Gli parve, per un istante, di vedere il futuro d’Agnese: sposa di qualcuno che non avrebbe potuto mantenerla, costretta così a spaccarsi la schiena e farla spaccare anche al figlio per portare a tavola un pezzo di pane e poco più, in un paese rovinato dalla guerra, che non le assicurava nulla e che, probabilmente, non avrebbe mai raggiunto una seconda volta la bellezza d’un tempo. Una vita talmente penosa che l’idea gli fece accapponare la pelle. Si sentì ancora più male a quando pensò che quella poteva essere la vita migliore a cui sua sorella, la sua ragione di vita, poteva aspirare. Perché, se qualcuno avesse scoperto che il suo cuore non era corrotto come quello dei fascisti, il massimo a cui poteva aspirare era diventare cenere. 

Sentì una pressione al petto capace di farlo contorcere.

Se tutti avessero avuto paura come lui, allora niente poteva cambiare ad Ortona.

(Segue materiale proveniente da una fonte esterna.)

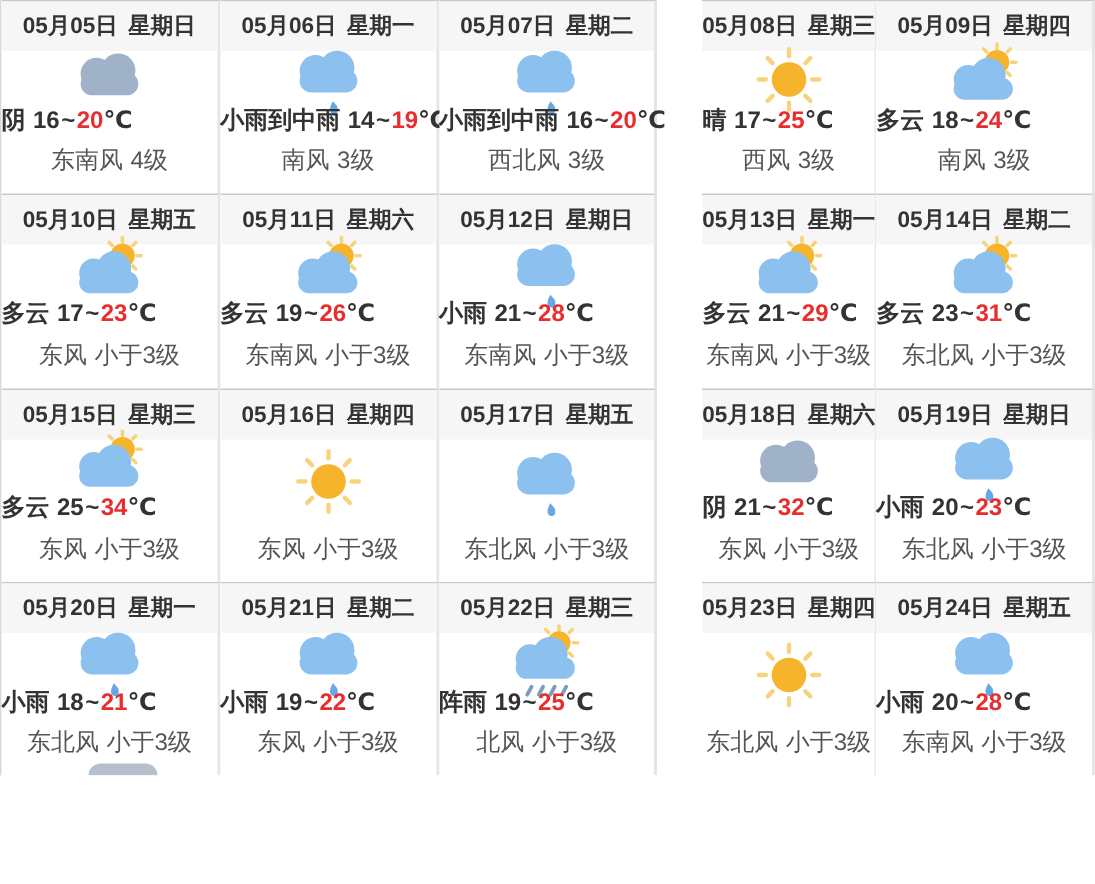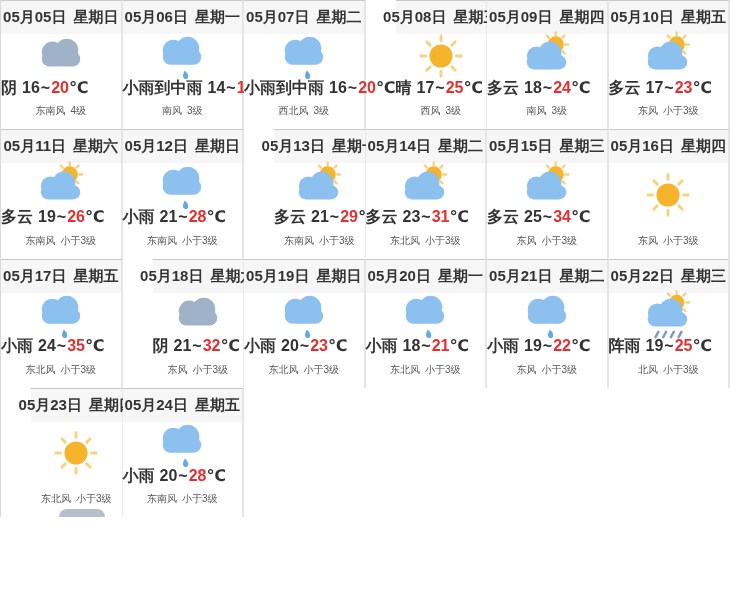"05月05日" .grid { grid-template-columns: repeat(6,1fr) -> repeat(5,1fr) }
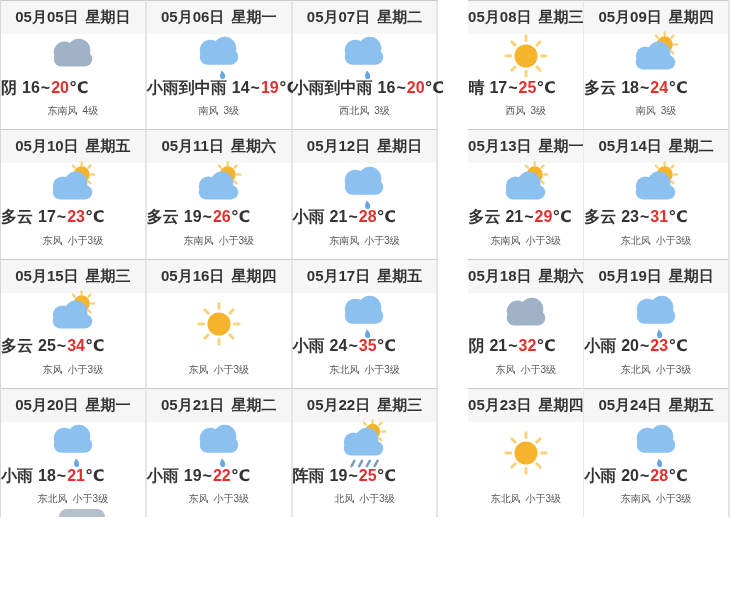"东南风 4级" .wind-line { font-size: 10px -> 16px }
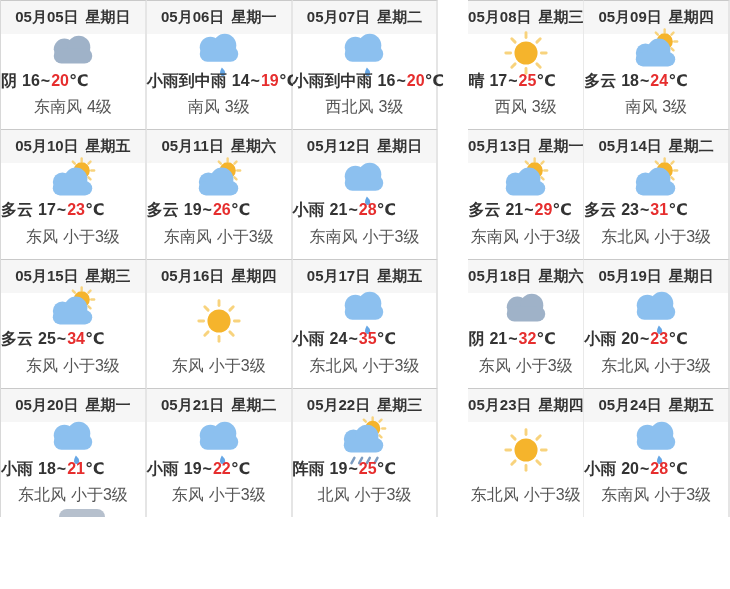"小雨 24~35℃" div.cond-line { html: <div> <span>小雨</span><span>24</span><span>~</span><span>35</span><span>℃</span> </div> -> none }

Non poteva ritirarsi ora, se davvero voleva che tutti potessero vivere senza catene immorali.

” Non ho più tempo, Agnese. Ho paura, ma devo partire. Su di te veglierò per sempre, anche se andrò nell’inferno. In te ho creduto sempre, qualsiasi cosa tu voglia fare in futuro so che ci riuscirai. Sei sempre stata forte, hai ripreso da mamma.

Ti voglio bene, ed il mio amore per te non morirà mai, anche se io presto lo farò. 

Stammi bene, sorella mia. “

S’infilò la penna in tasca e piegò quanto meglio il foglio. Lasciò sul tavolo qualche moneta per pagare il caffè che, nonostante tutto, non aveva nemmeno bevuto, e uscì, tirando con sé ciò che doveva fargli da valigia, con tutto quello d’importante per lui.

Con gli ultimi spicci che gli rimandano nelle tasche comprò una busta per lettera ed imbucò in una cassetta la propria, dopo aver segnato l’indirizzo. 

Si allontanò poi da lì e riprese a camminare come un vagabondo, senza più la possibilità di tornare indietro e con le mani piene di una sicurezza ed una fierezza che, tempo dopo, gli fece accettare la morte in un campo di fiori, con un sorriso sulle labbra e la consapevolezza che, seppur nessuno avrebbe ricordato di Filoteo Pelapatate, la sua morte non sarebbe stata vana.